Wałęsa w Bielsku-Białej poróżnił radnych. Ale pozostał Honorowym Obywatelem Miasta Bielska-Białej

Łukasz Klimaniec
Łukasz Klimaniec
Lech Wałęsa pozostaje Honorowym Obywatelem Miasta Bielska-Białej. Taki tytuł rada nadała mu w 1991 r.
Lech Wałęsa pozostaje Honorowym Obywatelem Miasta Bielska-Białej. Taki tytuł rada nadała mu w 1991 r. Przemysław Świderski
Lech Wałęsa pozostanie Honorowym Obywatelem Miasta Bielska-Białej. Rada miejska odrzuciła petycję Zjednoczenia Chrześcijańskich Rodzin, które domagało się odebrania byłemu prezydentowi tego wyróżnienia. - Lech Wałęsa też nie jest czarno-biały, ale pozostaje postacią wielką i w dodatku bezpośrednio związaną z historią naszego regionu i miasta - argumentował Janusz Okrzesik, przewodniczący bielskiej rady, w latach 80. mocno związany z podziemiem solidarnościowym.

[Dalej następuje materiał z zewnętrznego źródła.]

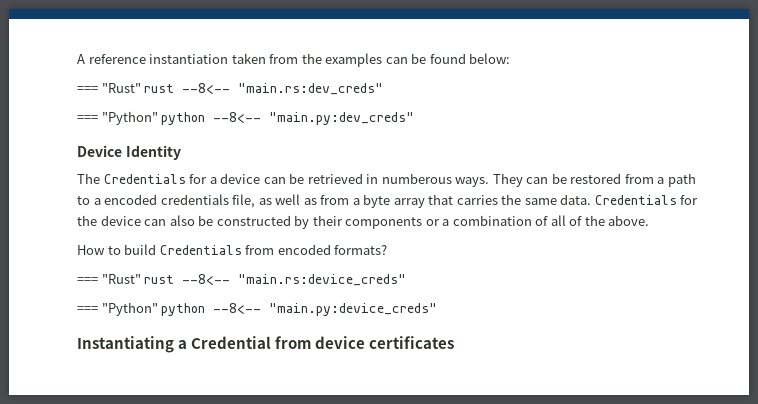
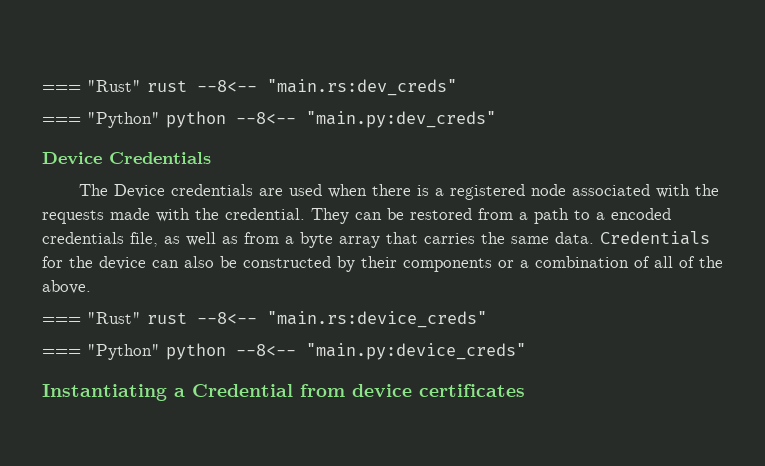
- A reference instantiation taken from the examples can be found below:
- Device Identity
+ Device Credentials
- The Credentials for a device can be retrieved in numberous ways.
+ The Device credentials are used when there is a registered node associated with the requests made with the credential.
- How to build Credentials from encoded formats?

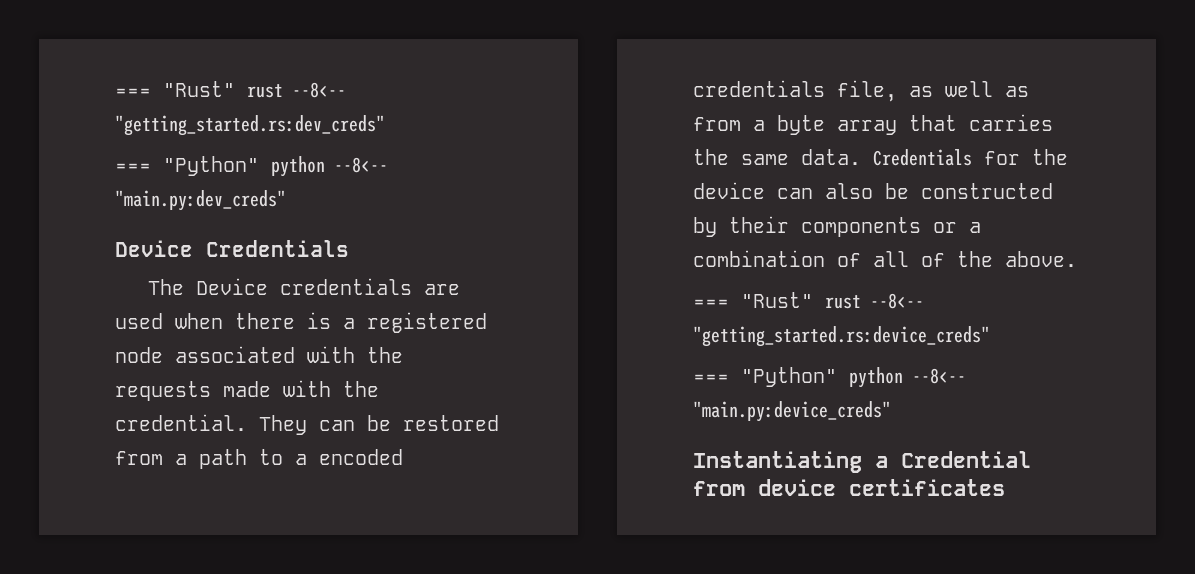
- === "Rust" rust --8<-- "main.rs:dev_creds"
+ === "Rust" rust --8<-- "getting_started.rs:dev_creds"
- === "Rust" rust --8<-- "main.rs:device_creds"
+ === "Rust" rust --8<-- "getting_started.rs:device_creds"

Dyskusja o zasługach Lecha Wałęsy, jego przeszłości, współpracy ze służbami bezpieczeństwa wywołała duże emocje na czwartkowej (28 stycznia) sesji Rady Miejskiej Bielska-Białej - radni zastanawiali się nad odebraniem byłemu prezydentowi RP Honorowego Obywatelstwa Miasta Bielska-Białej. Taki tytuł Lech Wałęsa otrzymał od bielskiej rady w 1991 r. Teraz jednak Zjednoczenie Chrześcijańskich Rodzin zwróciło się z petycją, by ten tytuł Wałęsie odebrać.

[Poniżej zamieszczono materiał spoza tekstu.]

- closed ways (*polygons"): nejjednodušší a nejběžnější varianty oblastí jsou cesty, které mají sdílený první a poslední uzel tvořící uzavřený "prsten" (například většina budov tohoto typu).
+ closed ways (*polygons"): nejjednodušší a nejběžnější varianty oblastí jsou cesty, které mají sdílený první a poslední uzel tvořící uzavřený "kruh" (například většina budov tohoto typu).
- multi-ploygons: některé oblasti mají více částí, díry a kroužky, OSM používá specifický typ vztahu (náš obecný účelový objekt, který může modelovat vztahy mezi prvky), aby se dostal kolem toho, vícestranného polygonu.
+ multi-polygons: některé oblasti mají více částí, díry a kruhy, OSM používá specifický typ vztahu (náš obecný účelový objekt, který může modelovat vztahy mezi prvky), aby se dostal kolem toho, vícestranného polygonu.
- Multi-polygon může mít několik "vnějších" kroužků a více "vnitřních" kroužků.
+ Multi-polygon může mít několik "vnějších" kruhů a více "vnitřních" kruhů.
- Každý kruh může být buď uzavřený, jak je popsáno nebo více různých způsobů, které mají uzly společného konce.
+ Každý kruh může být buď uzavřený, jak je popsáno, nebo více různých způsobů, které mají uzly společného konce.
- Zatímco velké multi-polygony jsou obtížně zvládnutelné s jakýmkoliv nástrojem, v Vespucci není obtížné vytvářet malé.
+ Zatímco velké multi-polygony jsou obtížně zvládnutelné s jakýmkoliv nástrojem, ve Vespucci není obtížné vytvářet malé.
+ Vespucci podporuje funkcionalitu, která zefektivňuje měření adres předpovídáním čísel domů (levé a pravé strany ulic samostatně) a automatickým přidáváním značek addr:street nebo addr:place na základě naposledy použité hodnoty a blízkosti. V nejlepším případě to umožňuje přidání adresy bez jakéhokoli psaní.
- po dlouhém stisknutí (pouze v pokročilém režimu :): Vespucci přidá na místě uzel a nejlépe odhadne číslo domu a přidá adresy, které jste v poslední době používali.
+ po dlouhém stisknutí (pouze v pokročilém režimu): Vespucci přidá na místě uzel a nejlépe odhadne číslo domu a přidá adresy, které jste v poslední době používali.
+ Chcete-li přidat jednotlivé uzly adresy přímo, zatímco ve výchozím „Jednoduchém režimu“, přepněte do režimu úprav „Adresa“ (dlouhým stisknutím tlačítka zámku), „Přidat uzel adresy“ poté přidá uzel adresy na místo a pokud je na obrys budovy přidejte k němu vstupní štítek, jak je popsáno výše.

Lech Wałęsa? Nie zasługuje na tytuł w Bielsku-Białej

Paweł Czyż, rzecznik Zjednoczenia Chrześcijańskich Rodzin wskazał na sesji, że kiedy rada miejska w 1991 r. podejmowała decyzję honorującą prezydenta Wałęsę, nie miała takiej wiedzy, jaka jest obecnie.

-Uwikłanie Lecha Wałęsy w związki ze Służbą Bezpieczeństwa zostało potwierdzone przez IPN oraz analizy grafologiczne. Prezydent Wałęsa nigdy nie przeprosił społeczeństwa za swoje uwikłanie, mimo oczywistych zasług. Oczywiście otrzymał pokojową Nagrodę Nobla, ale gdy była ona przyznawana, to dokumenty, które wysypały się z szafy komunistycznego dygnitarza nie były znane – wskazywał Czyż podkreślając zarazem, że Lech Wałęsa jest osobą kontrowersyjną dla wielu mieszkańców Bielska-Białej. Zaapelował do radnych o poparcie petycji w imię prawdy historycznej.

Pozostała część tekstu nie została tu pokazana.